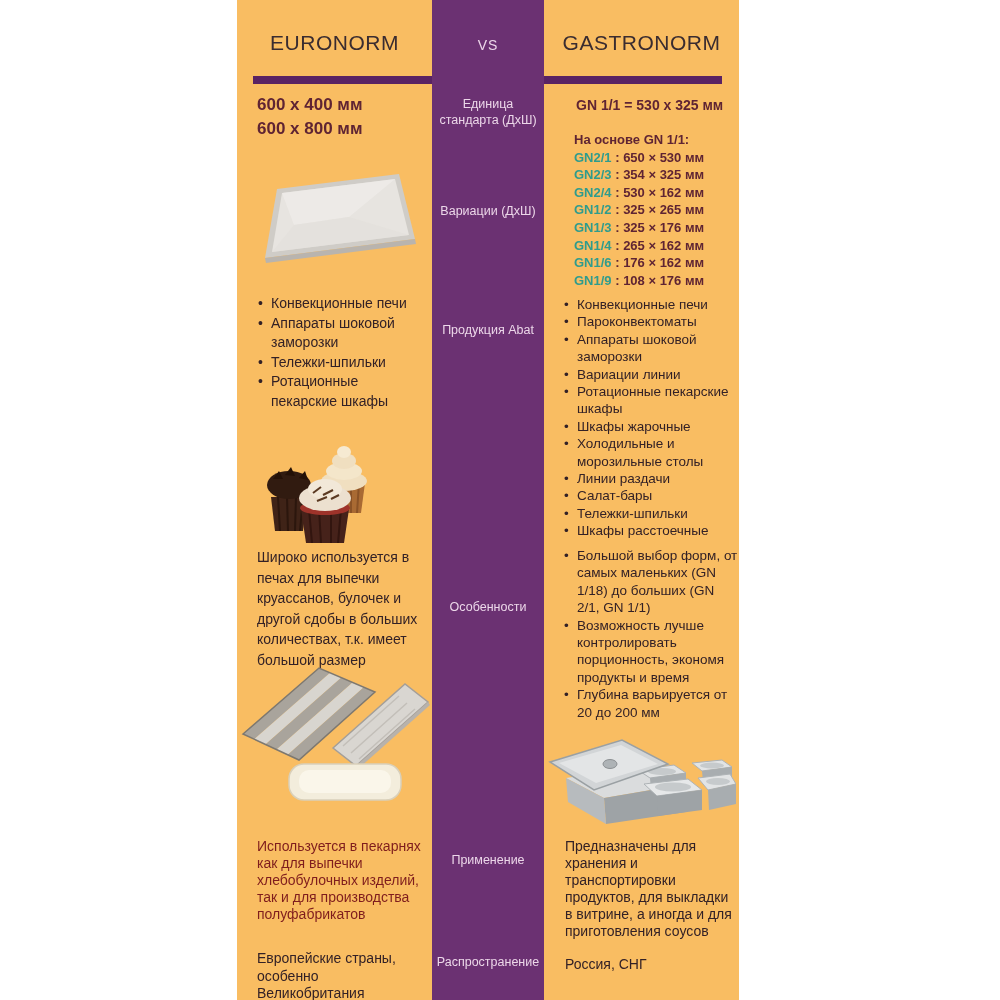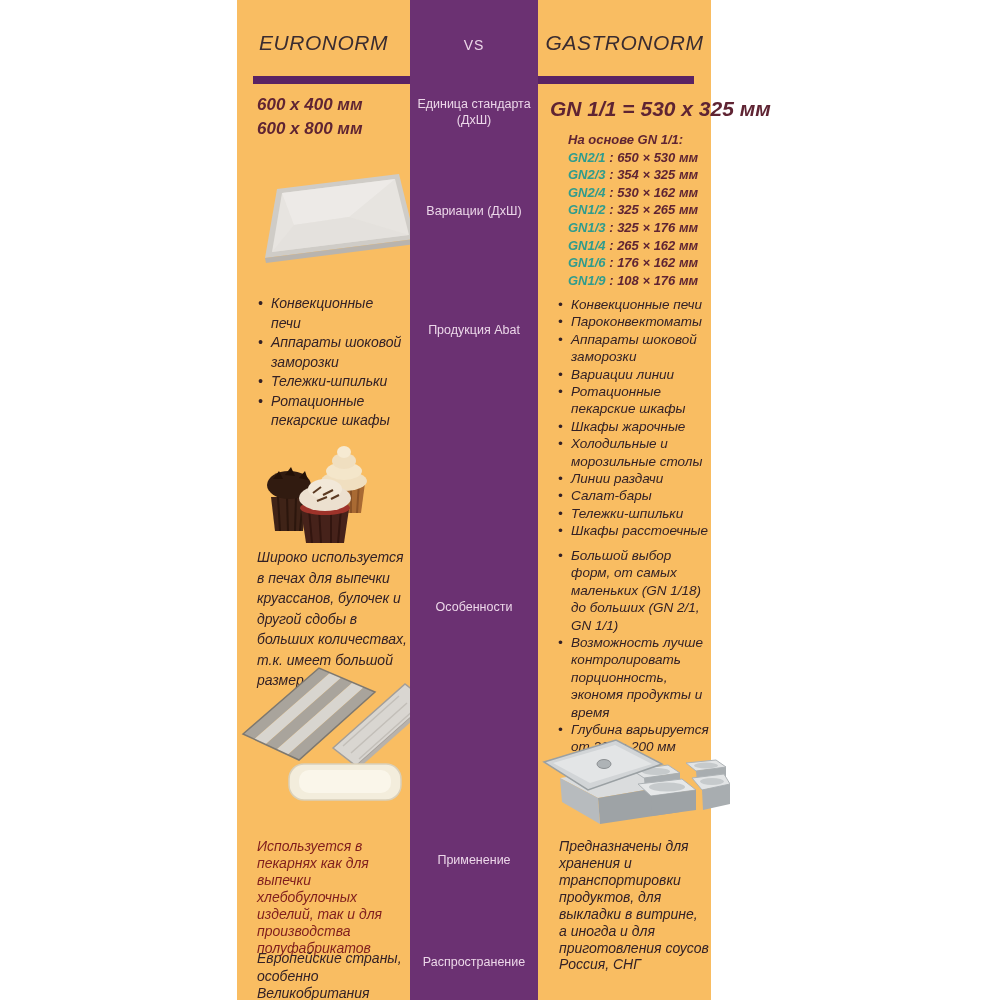--- a/index.html
+++ b/index.html
@@ -1,40 +1,40 @@
 <!DOCTYPE html>
 <html><head>
 <meta charset="utf-8">
 <style>
   html,body{margin:0;padding:0;background:#ffffff;}
   .canvas{position:relative;width:1000px;height:1000px;background:#ffffff;overflow:hidden;
           font-family:"Liberation Sans", sans-serif;}
   .board{position:absolute;left:237px;top:0;width:526px;height:1000px;display:flex;}
   .col{position:relative;height:1000px;}
-  .col-orange{width:173px;background:#f9bd62;font-style:italic;}
-  .col-mid{width:128px;background:#6b3172;}
+  .col-orange{width:195px;background:#f9bd62;}
+  .col-mid{width:112px;background:#6b3172;}
   .col-title{position:absolute;top:31px;left:0;width:100%;text-align:center;
              font-size:21px;letter-spacing:0.5px;color:#3a2c30;}
   .hdr-bar{position:absolute;top:76px;height:8px;background:#5a2363;}
   .bar-left{left:16px;right:0;}
   .bar-right{left:0;right:17px;}
   .vs{position:absolute;top:37px;left:0;width:100%;text-align:center;
       font-size:14px;letter-spacing:1px;color:#ecd7e9;}
   .mid-label{position:absolute;left:4px;right:4px;text-align:center;
              font-size:12.5px;line-height:1.3;color:#ecd7e9;}
   .lbl-unit{top:96px;}
   .lbl-var{top:203px;}
   .lbl-prod{top:322px;}
   .lbl-feat{top:599px;}
   .lbl-app{top:820px;margin-top:32px;}
   .lbl-dist{top:954px;}
 
   .dim-left{position:absolute;top:93px;left:20px;font-size:17px;line-height:1.42;
             color:#5f2433;font-weight:bold;}
-  .dim-right{position:absolute;top:97px;left:12px;font-size:21px;color:#5f2433;
+  .dim-right{position:absolute;top:97px;left:32px;font-size:14px;color:#5f2433;
              font-weight:bold;white-space:nowrap;}
   .gn-block{position:absolute;top:131px;left:30px;font-size:13px;line-height:17.6px;color:#5f2433;}
   .gn-intro{font-weight:bold;}
   .gn-row{white-space:nowrap;}
   .gn-code{color:#2f9c8d;font-weight:bold;}
   .gn-dims{color:#5f2433;font-weight:bold;}
 
   ul.bullets{list-style:none;margin:0;padding:0;}
   ul.bullets li{position:relative;padding-left:13px;}
   ul.bullets li::before{content:"\2022";position:absolute;left:0;top:0;}

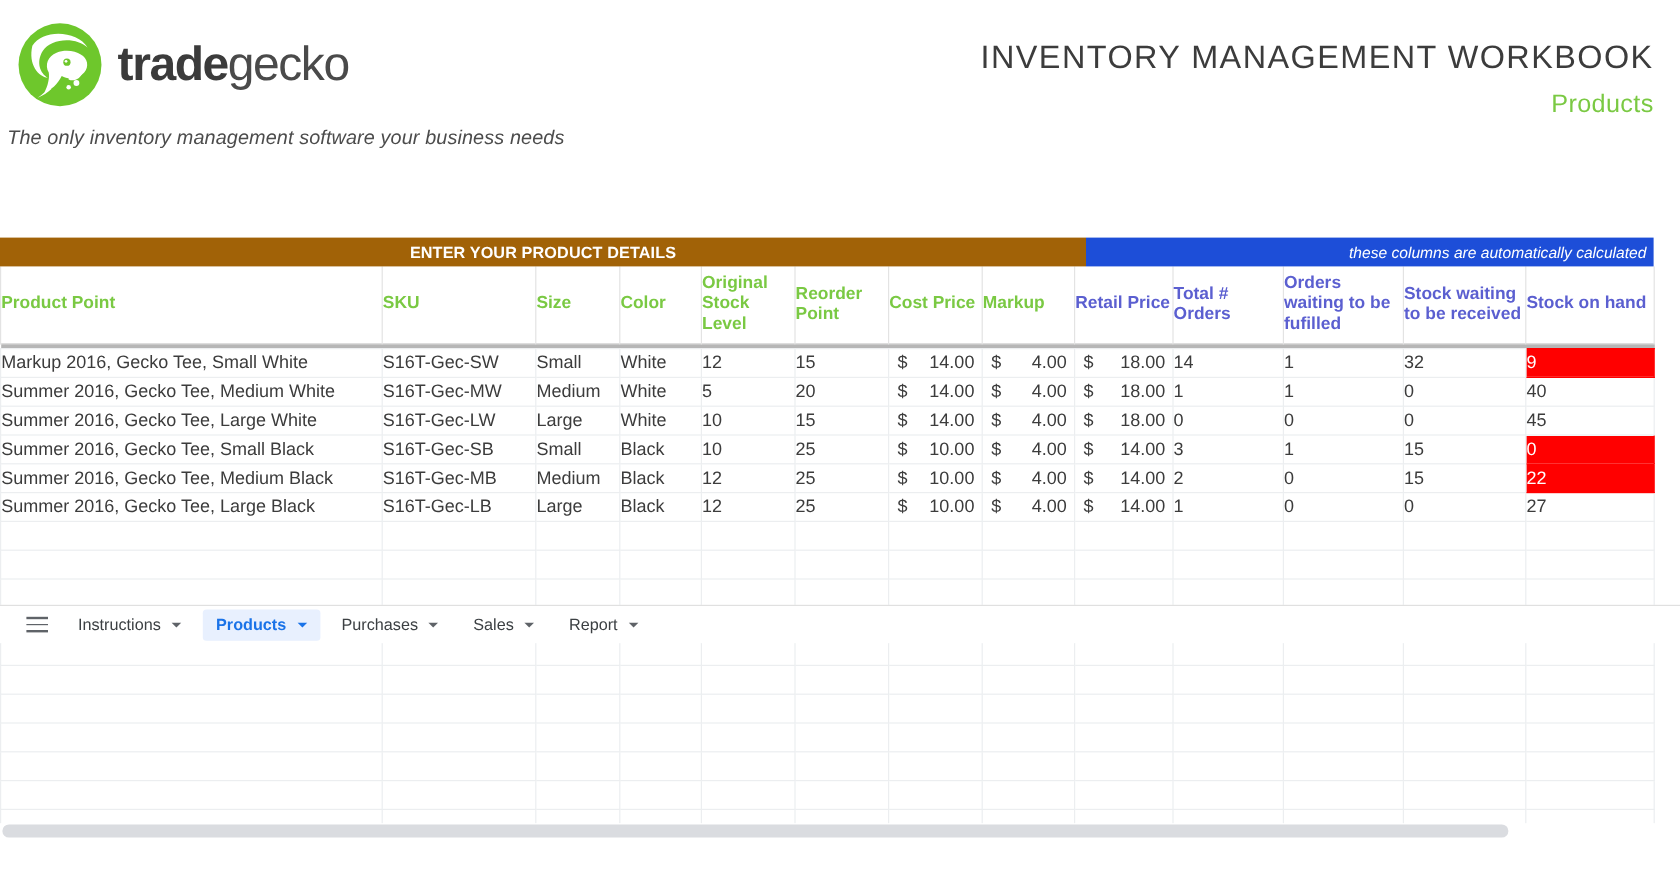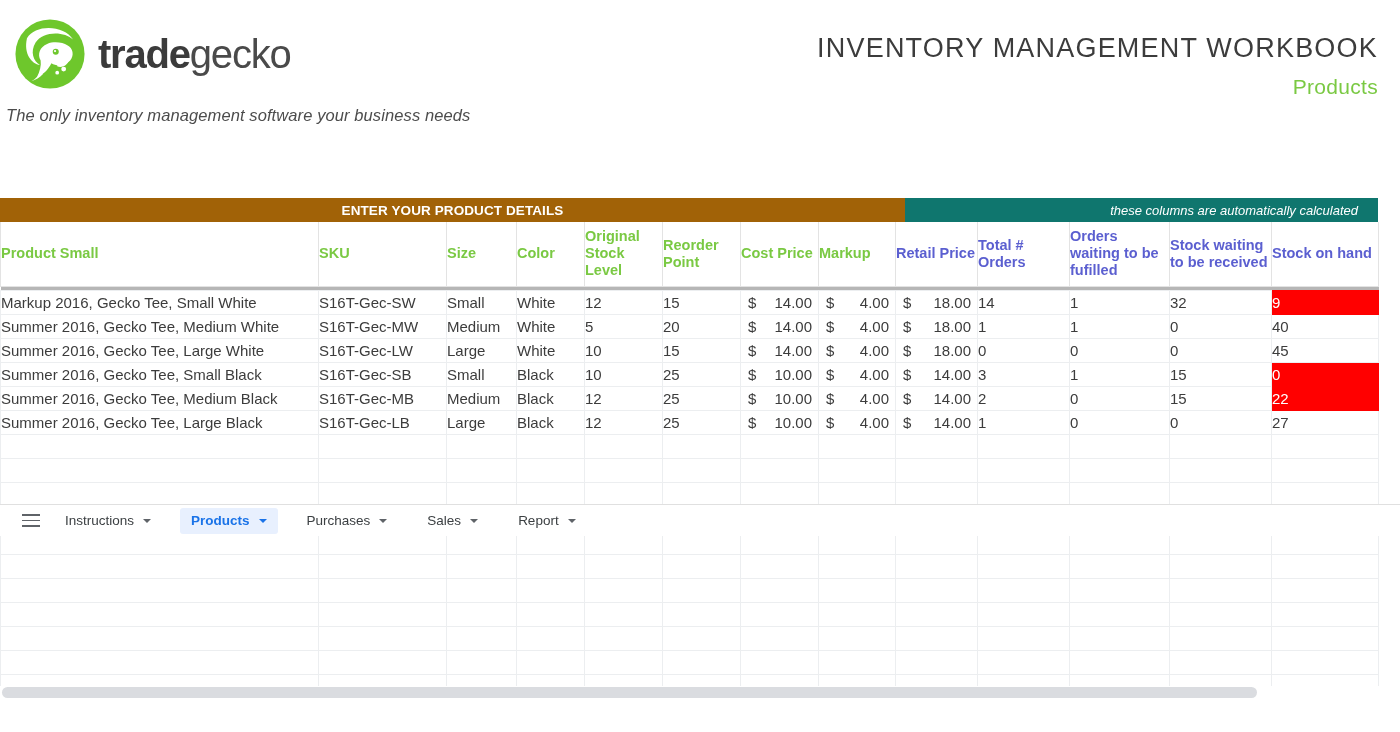--- a/index.html
+++ b/index.html
@@ -41,22 +41,22 @@
   .band-row { display:flex; height:24px; }
   .band {
     color:#ffffff; font-size:13.5px; display:flex; align-items:center;
     height:24px; overflow:hidden; white-space:nowrap;
   }
   .band-green {
     background:#a16207; font-weight:bold; justify-content:center;
     letter-spacing:0.1px;
   }
   .band-blue {
-    background:#0f766e; font-style:italic; justify-content:flex-end;
-    padding-right:20px; font-size:13px;
+    background:#1d4ed8; font-style:italic; justify-content:flex-end;
+    padding-right:6px; font-size:13px;
   }
 
   table.grid { border-collapse:collapse; table-layout:fixed; width:1378px; }
   table.grid td, table.grid th { padding:0; }
 
   .hcell {
     vertical-align:middle; border:1px solid #e3e3e3; border-top:none;
     height:64px; padding:2px 6px 2px 7px; text-align:left;
     font-size:14.5px; font-weight:bold; line-height:1.17;
   }
@@ -159,21 +159,21 @@
           <col style="width:77px">
           <col style="width:82px">
         <col style="width:92px">
           <col style="width:100px">
           <col style="width:102px">
         <col style="width:107px">
       </colgroup>
 
       <thead>
         <tr>
-          <th class="hcell g">Product Small</th>
+          <th class="hcell g">Product Point</th>
           <th class="hcell g">SKU</th>
           <th class="hcell g">Size</th>
           <th class="hcell g">Color</th>
           <th class="hcell g">Original Stock Level</th>
           <th class="hcell g">Reorder Point</th>
           <th class="hcell g">Cost Price</th>
           <th class="hcell g">Markup</th>
           <th class="hcell v">Retail Price</th>
           <th class="hcell v">Total # Orders</th>
           <th class="hcell v">Orders waiting to be fufilled</th>
@@ -538,21 +538,21 @@
   <div class="hscroll">
     <div class="hscroll-thumb"></div>
   </div>
 
   <div class="tabbar">
     <div class="hamburger">
       <span></span>
         <span></span>
         <span></span>
     </div>
-    <div id="tabs" style="display:flex;align-items:flex-start;gap:18px">
+    <div id="tabs" style="display:flex;align-items:flex-start;gap:7px">
         <div class="tab">
           <span>Instructions</span>
           <span class="caret"></span>
         </div>
         <div class="tab active">
           <span>Products</span>
           <span class="caret"></span>
         </div>
         <div class="tab">
           <span>Purchases</span>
----------
Task description: A complete answer reproduces every line of the records in which the word "center" occurs.

Solution for this problem:
   .col-title{position:absolute;top:31px;left:0;width:100%;text-align:center;
   .vs{position:absolute;top:37px;left:0;width:100%;text-align:center;
   .mid-label{position:absolute;left:4px;right:4px;text-align:center;
     color:#ffffff; font-size:13.5px; display:flex; align-items:center;
     background:#a16207; font-weight:bold; justify-content:center;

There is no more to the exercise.